PROBLEM STATEMENT -
Only a number is expected: the count of lines in the listing where "choice" occurs.

EXERCISE MATERIAL -

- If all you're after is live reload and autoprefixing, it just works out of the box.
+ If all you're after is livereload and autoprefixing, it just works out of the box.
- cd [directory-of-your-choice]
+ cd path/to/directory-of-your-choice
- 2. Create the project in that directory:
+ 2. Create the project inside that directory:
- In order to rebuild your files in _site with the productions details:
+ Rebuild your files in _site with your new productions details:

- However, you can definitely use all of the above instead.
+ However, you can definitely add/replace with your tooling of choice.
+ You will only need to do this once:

YOUR SOLUTION -
3